Could you transcribe the entries below exactly, starting at the line that contains "Jarran Reed | TEAM: ATL -> GB" and stopping at the last line, without any pictures?

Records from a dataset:

::::::

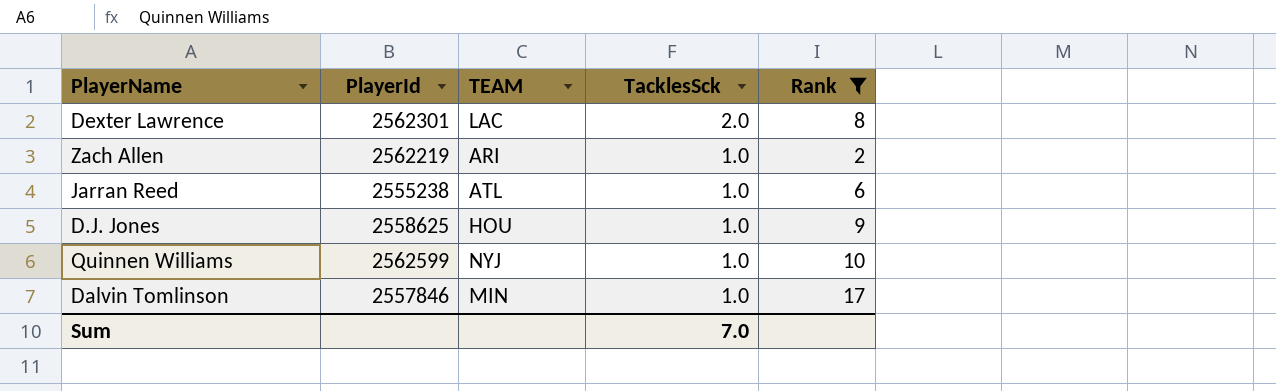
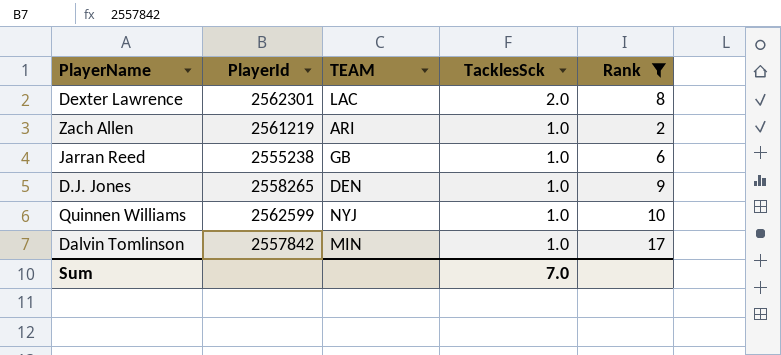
Zach Allen | PlayerId: 2562219 -> 2561219
Jarran Reed | TEAM: ATL -> GB
D.J. Jones | PlayerId: 2558625 -> 2558265
D.J. Jones | TEAM: HOU -> DEN
Dalvin Tomlinson | PlayerId: 2557846 -> 2557842

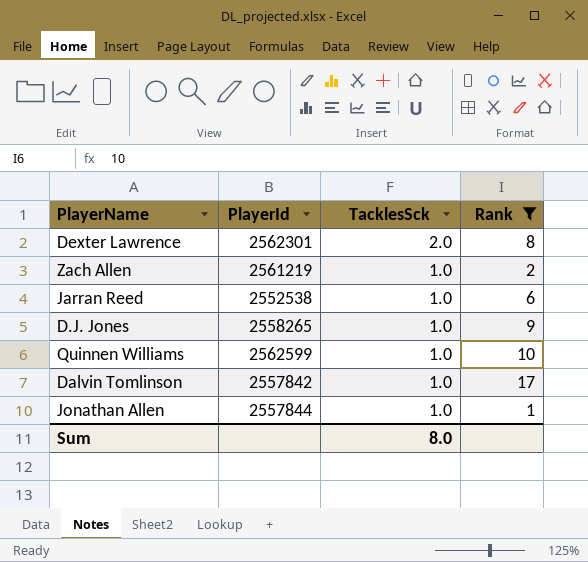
column TEAM | position: 3 -> none
Jarran Reed | PlayerId: 2555238 -> 2552538
row Jonathan Allen: none -> 2557844 | 1.0 | 1
Sum | TacklesSck: 7.0 -> 8.0

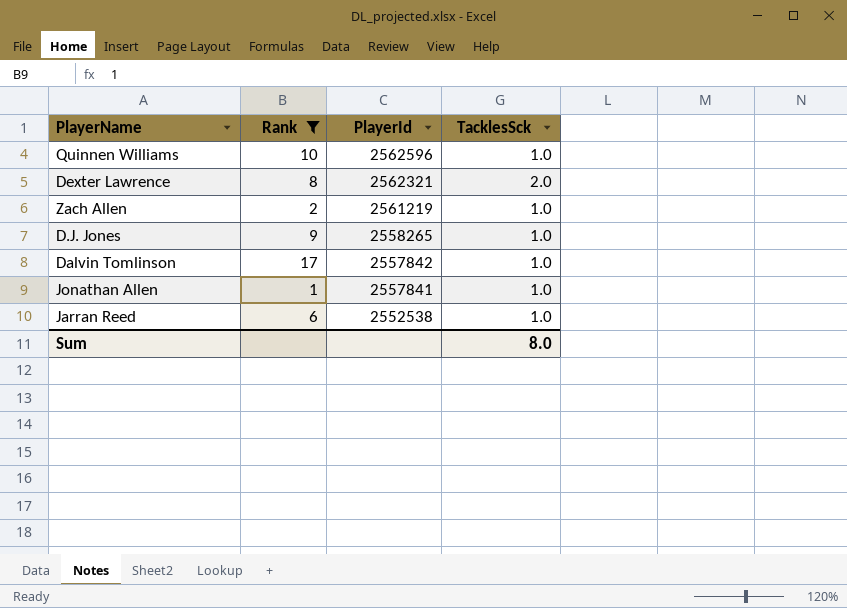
row order: TacklesSck descending -> PlayerId descending
column Rank | position: 4 -> 2
Quinnen Williams | PlayerId: 2562599 -> 2562596
Dexter Lawrence | PlayerId: 2562301 -> 2562321
Jonathan Allen | PlayerId: 2557844 -> 2557841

::::::

Task answer ::
Jarran Reed | TEAM: ATL -> GB
D.J. Jones | PlayerId: 2558625 -> 2558265
D.J. Jones | TEAM: HOU -> DEN
Dalvin Tomlinson | PlayerId: 2557846 -> 2557842

column TEAM | position: 3 -> none
Jarran Reed | PlayerId: 2555238 -> 2552538
row Jonathan Allen: none -> 2557844 | 1.0 | 1
Sum | TacklesSck: 7.0 -> 8.0

row order: TacklesSck descending -> PlayerId descending
column Rank | position: 4 -> 2
Quinnen Williams | PlayerId: 2562599 -> 2562596
Dexter Lawrence | PlayerId: 2562301 -> 2562321
Jonathan Allen | PlayerId: 2557844 -> 2557841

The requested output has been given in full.